The election of McManus as ACTU secretary might signal a change in approach by the conservative trade union bureaucracy and an understanding at last by some of the centrist union leaders that if you don’t fight you lose. We shall see. It is unlikely to reflect any change in direction of the conservative leadership of unions like the Shop, Distributive and Allied Employees Association and the Australian Workers’ Union (Shorten’s old haunt), although a fighting union movement more generally might push their membership, already under attack in the case of SDA members over penalty rates, into the fray.

McManus might struggle to make the case to union members that they should break the bosses’ industrial laws and fight back after three decades of industrial inaction. My sense however is that there are a large number of workers so pissed off with 34 years of growing inequality and attacks on hard won pay, conditions and public services that McManus could spark a fire that destroys the bosses’ industrial relations prison, if she wanted to.

In 1969, left wing unions organised rolling general strikes across Australia that freed union leader Clarrie O’Shea from jail after five days and made the penal powers of fines and jail for industrial action a dead letter.

Let’s hope McManus is beginning to organise something similar with left wing unions today and that she plans to win over workers to this course of action through persuasion and support for on the ground strikes that are happening now. Who knows, she could even suggest to public servants that the way to beat the wage cuts their bosses are offering is to strike indefinitely until the bosses and the Turnbull government back down.

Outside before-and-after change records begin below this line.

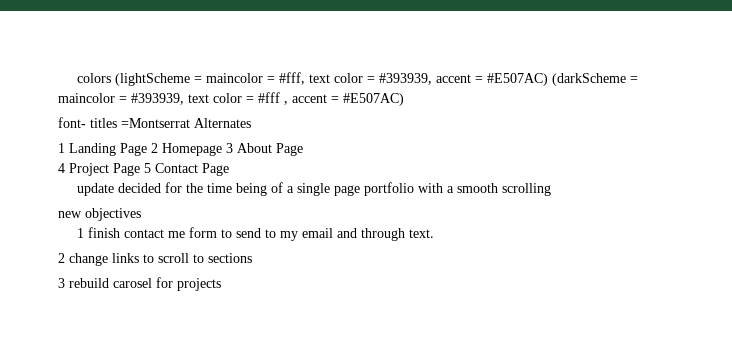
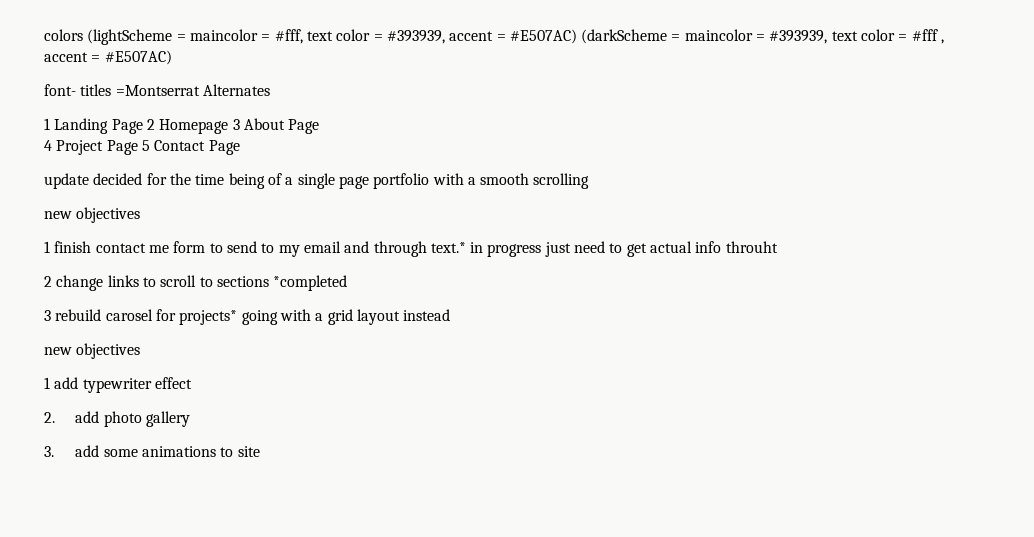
- 1 finish contact me form to send to my email and through text.
+ 1 finish contact me form to send to my email and through text.* in progress just need to get actual info throuht
- 2 change links to scroll to sections
+ 2 change links to scroll to sections *completed
- 3 rebuild carosel for projects
+ 3 rebuild carosel for projects* going with a grid layout instead
+ new objectives
+ 1 add typewriter effect
+ 2. add photo gallery
+ 3. add some animations to site

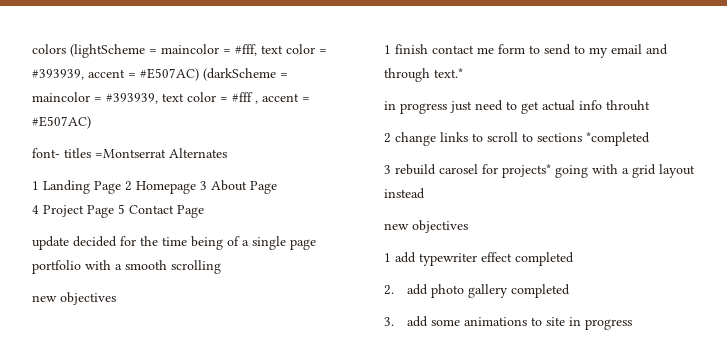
- 1 finish contact me form to send to my email and through text.* in progress just need to get actual info throuht
+ 1 finish contact me form to send to my email and through text.*
+ in progress just need to get actual info throuht
- 1 add typewriter effect
+ 1 add typewriter effect completed
- 2. add photo gallery
+ 2. add photo gallery completed
- 3. add some animations to site
+ 3. add some animations to site in progress

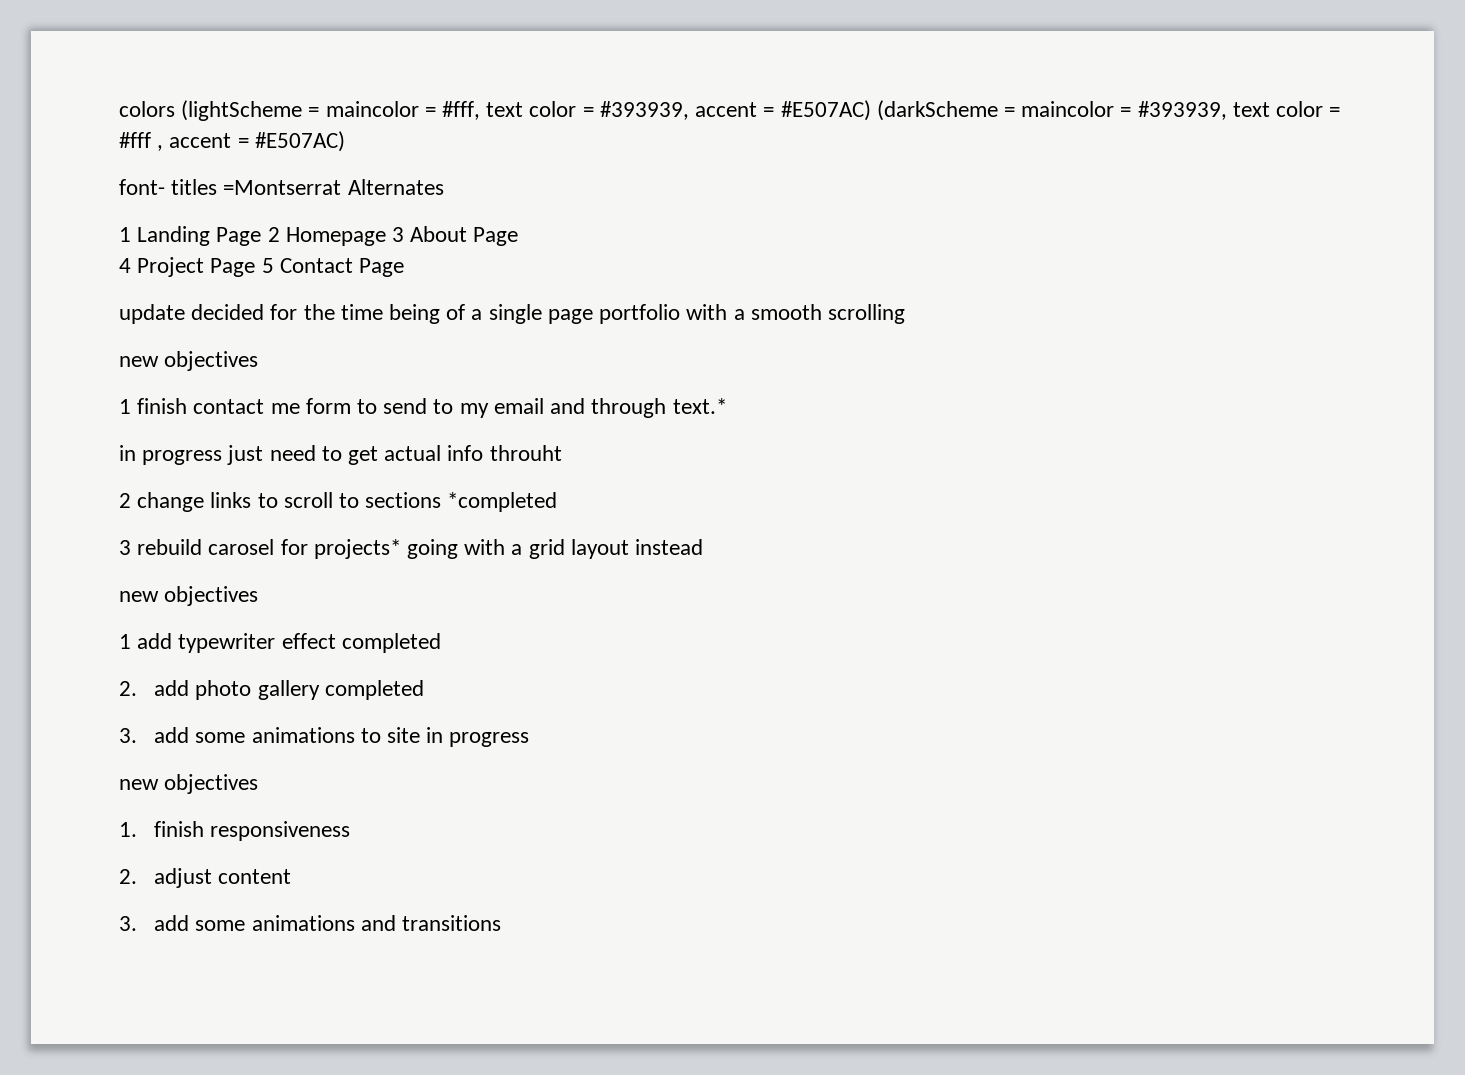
  3. add some animations to site in progress
+ new objectives
+ 1. finish responsiveness
+ 2. adjust content
+ 3. add some animations and transitions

The real flashpoint is likely to arise in the building industry.  The Construction, Forestry, Mining and Energy Union is a particular target for employers and government because its members win real wage increases and because it wants to stop deaths on building sites. A safe site costs money and many builders regards their workers’ lives as expendable. Unions enforcing safety save lives but they increase costs for the bosses. So under the Turnbull government and cross benchers like Hanson, Xenophon and Hinch, the bosses win, over workers’ lives.

The main role of the recently re-established Australian Building and Construction Commission is to smash the CFMEU and other building unions that dare challenge the bloody rule of capital on building sites. A good first step from McManus would be not only expressing support for the CFMEU members and others caught up in the ABCC witch-hunt, but to openly urge unionists to break the ABCC laws and threaten to use the strength of the rest of the union movement to smash the ABCC if any worker is interviewed, arrested or otherwise dealt with under the ABCC laws.

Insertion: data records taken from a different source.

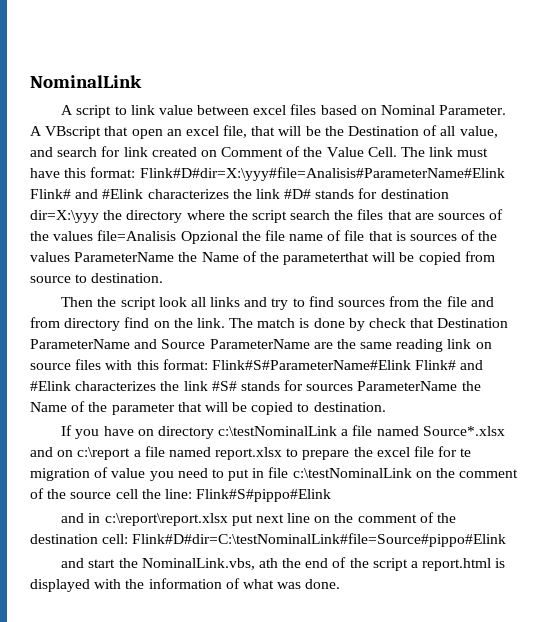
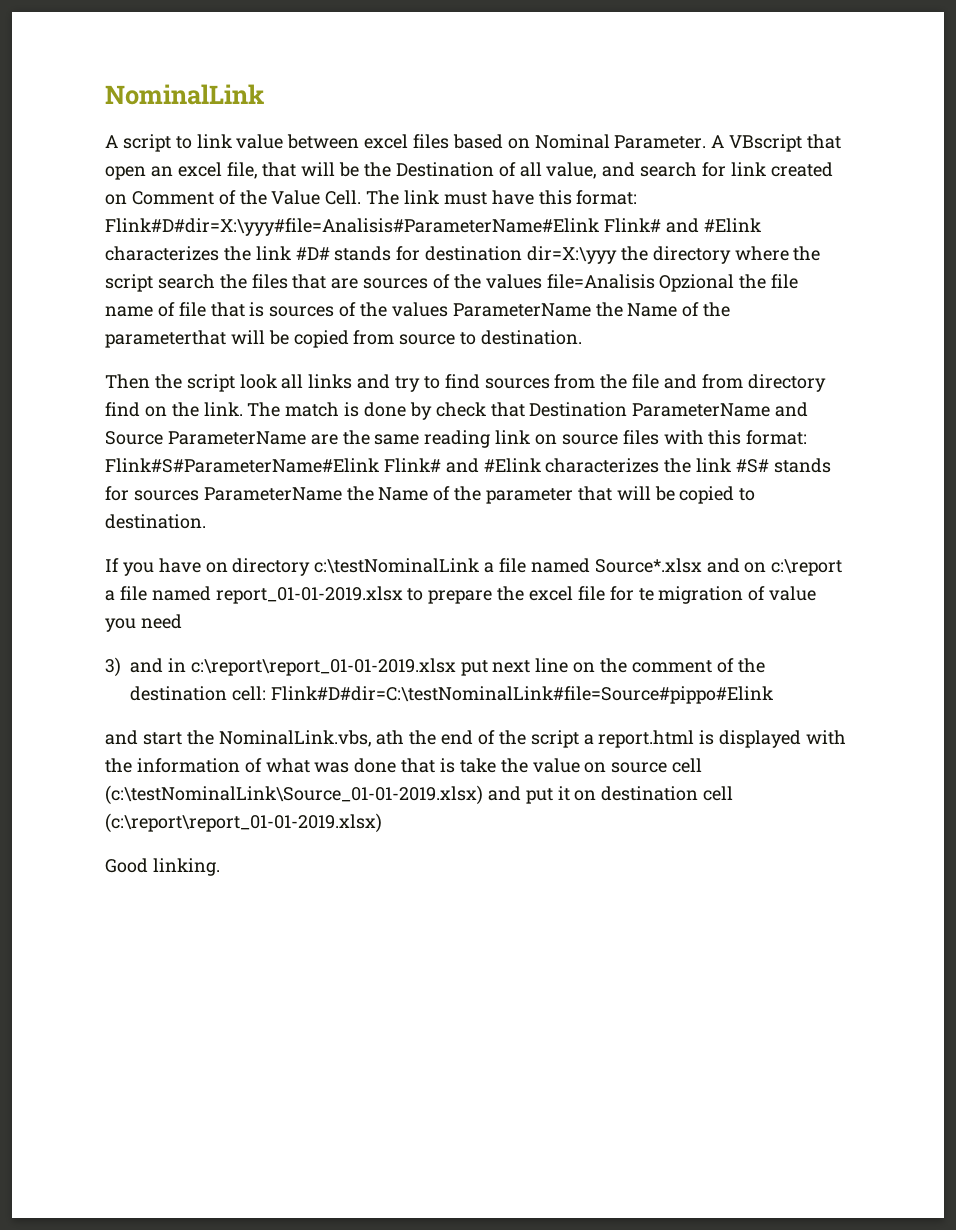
- If you have on directory c:\testNominalLink a file named Source*.xlsx and on c:\report a file named report.xlsx to prepare the excel file for te migration of value you need to put in file c:\testNominalLink on the comment of the source cell the line: Flink#S#pippo#Elink
- and in c:\report\report.xlsx put next line on the comment of the destination cell: Flink#D#dir=C:\testNominalLink#file=Source#pippo#Elink
+ If you have on directory c:\testNominalLink a file named Source*.xlsx and on c:\report a file named report_01-01-2019.xlsx to prepare the excel file for te migration of value you need
+ 3) and in c:\report\report_01-01-2019.xlsx put next line on the comment of the destination cell: Flink#D#dir=C:\testNominalLink#file=Source#pippo#Elink
- and start the NominalLink.vbs, ath the end of the script a report.html is displayed with the information of what was done.
+ and start the NominalLink.vbs, ath the end of the script a report.html is displayed with the information of what was done that is take the value on source cell (c:\testNominalLink\Source_01-01-2019.xlsx) and put it on destination cell (c:\report\report_01-01-2019.xlsx)
+ Good linking.

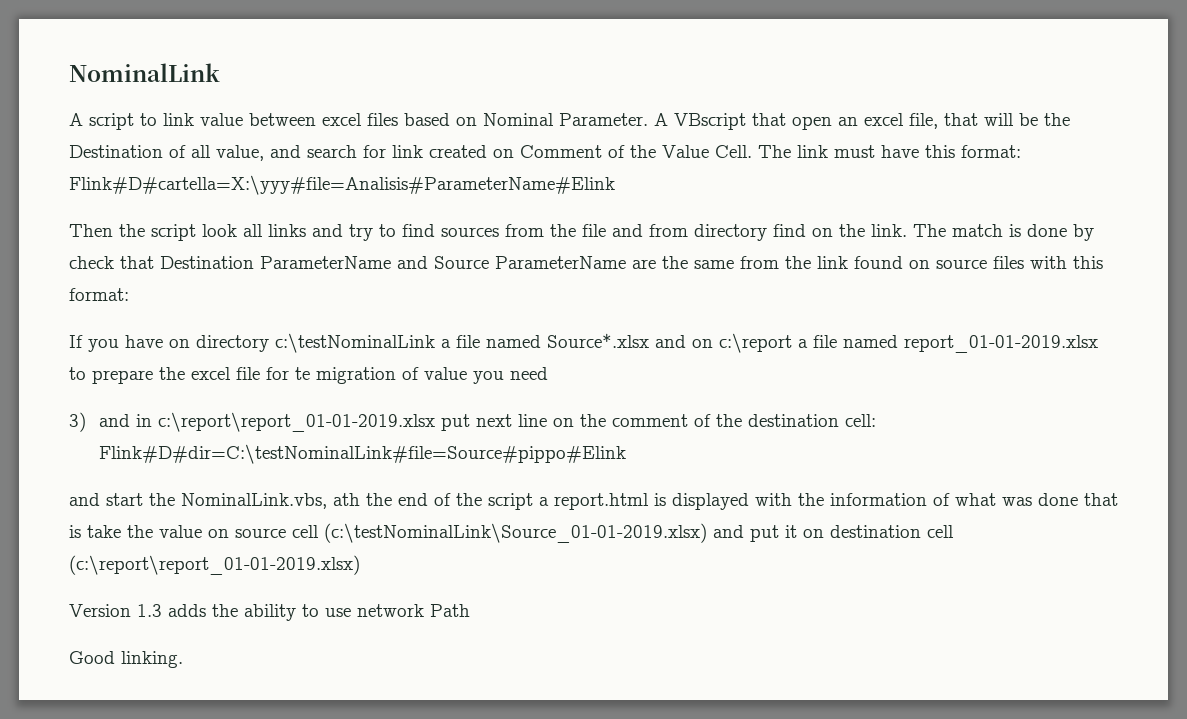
- The link must have this format: Flink#D#dir=X:\yyy#file=Analisis#ParameterName#Elink Flink# and #Elink characterizes the link #D# stands for destination dir=X:\yyy the directory where the script search the files that are sources of the values file=Analisis Opzional the file name of file that is sources of the values ParameterName the Name of the parameterthat will be copied from source to destination.
+ The link must have this format: Flink#D#cartella=X:\yyy#file=Analisis#ParameterName#Elink
- The match is done by check that Destination ParameterName and Source ParameterName are the same reading link on source files with this format: Flink#S#ParameterName#Elink Flink# and #Elink characterizes the link #S# stands for sources ParameterName the Name of the parameter that will be copied to destination.
+ The match is done by check that Destination ParameterName and Source ParameterName are the same from the link found on source files with this format:
+ Version 1.3 adds the ability to use network Path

Such urging is probably illegal so I doubt McManus would do this right now, but I also doubt any government or bosses group is going to arrest the head of the ACTU for urging workers to fight against unjust industrial laws.

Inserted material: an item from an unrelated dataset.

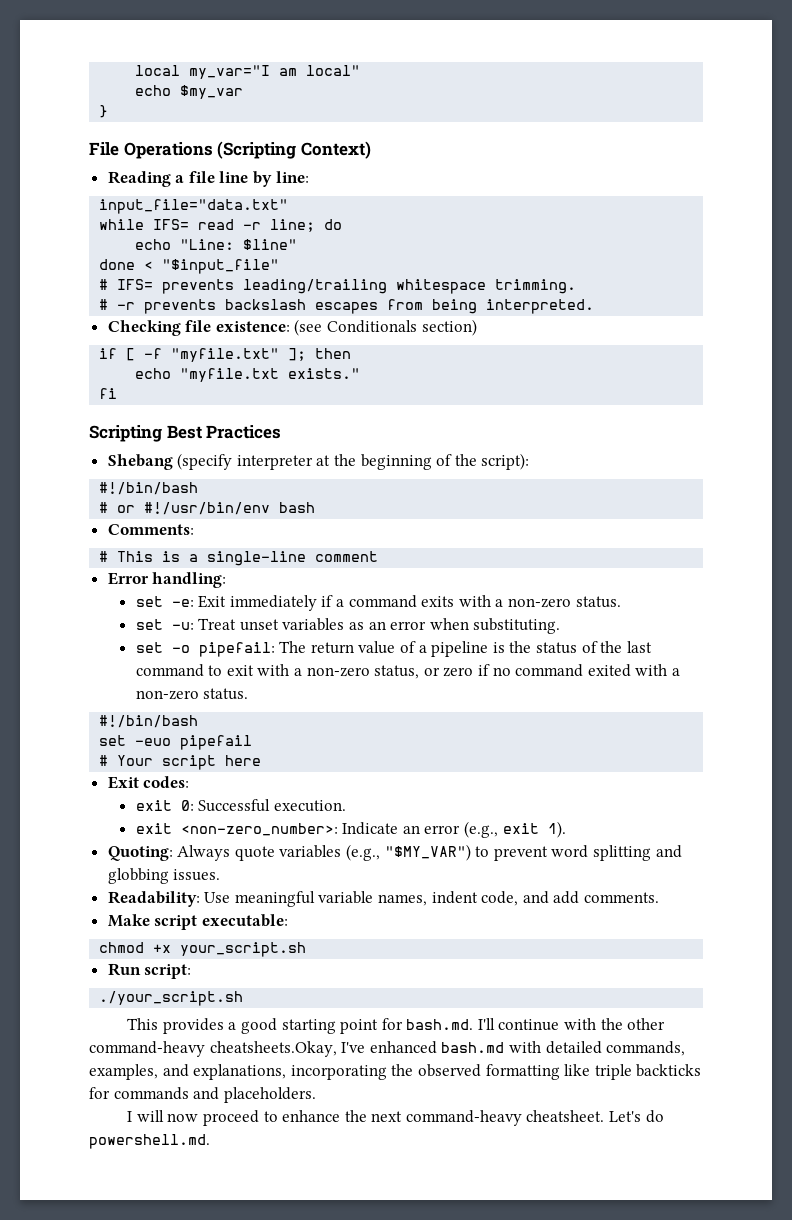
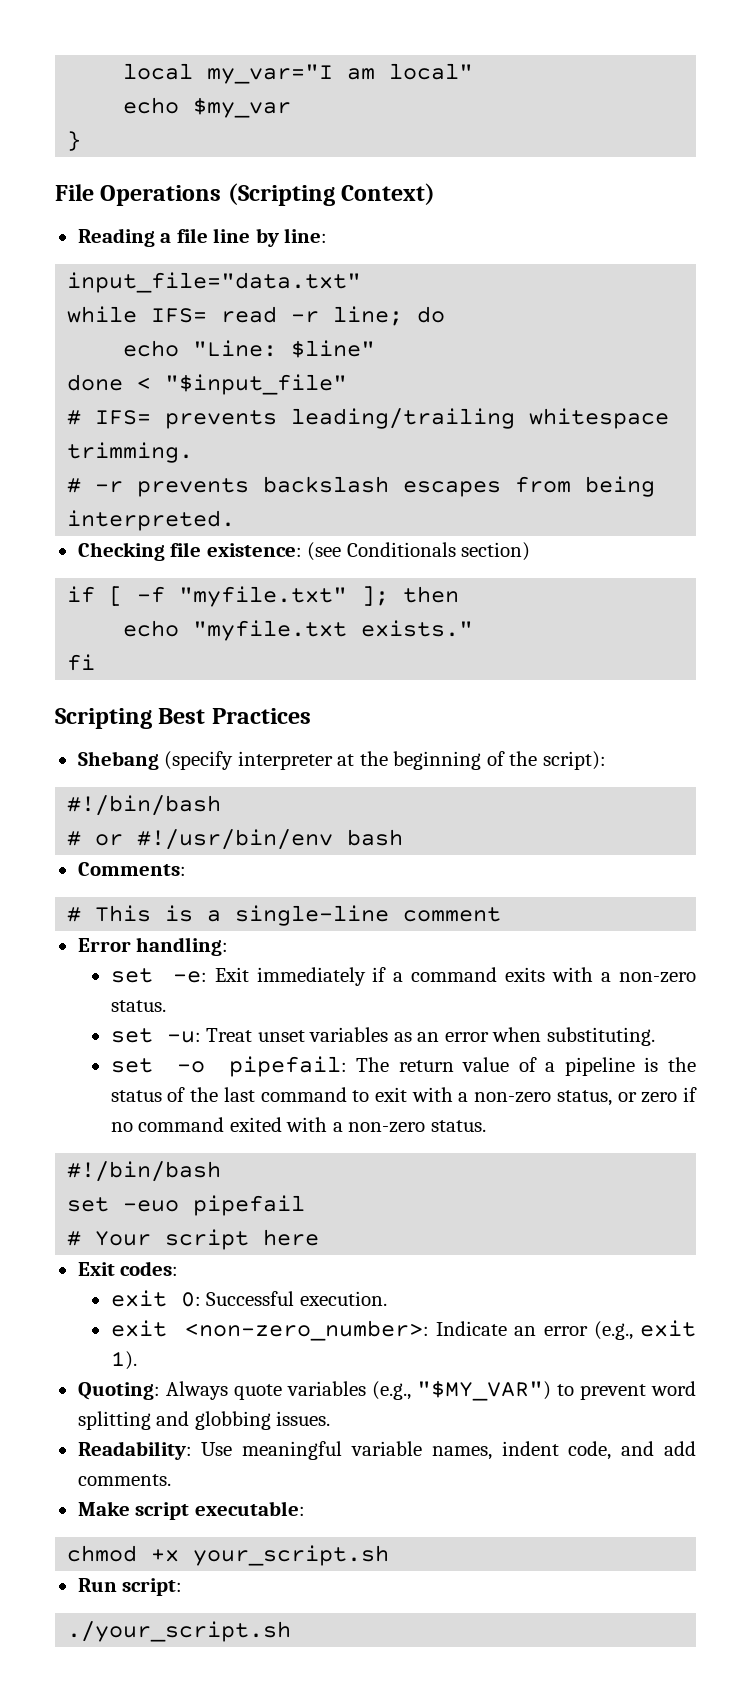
- This provides a good starting point for bash.md. I'll continue with the other command-heavy cheatsheets.Okay, I've enhanced bash.md with detailed commands, examples, and explanations, incorporating the observed formatting like triple backticks for commands and placeholders.
- I will now proceed to enhance the next command-heavy cheatsheet. Let's do powershell.md.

McManus’s election present problems for Labor. While the Liberals take a chainsaw to the working class, the ALP uses a scalpel and for 34 years the ACTU has been nurse to the Labor doctor. That may no longer be the case. And certainly any changes to industrial laws the ALP promises will not give workers an unfettered right to strike, and will not address the inequality or concentrations of power their neoliberal policies started and continue to contribute to.

Our task must be to build on the momentum McManus has generated, and try to turn her fighting words into action by rank and file unionists.

 

John Passant is a former Assistant Commissioner of Taxation.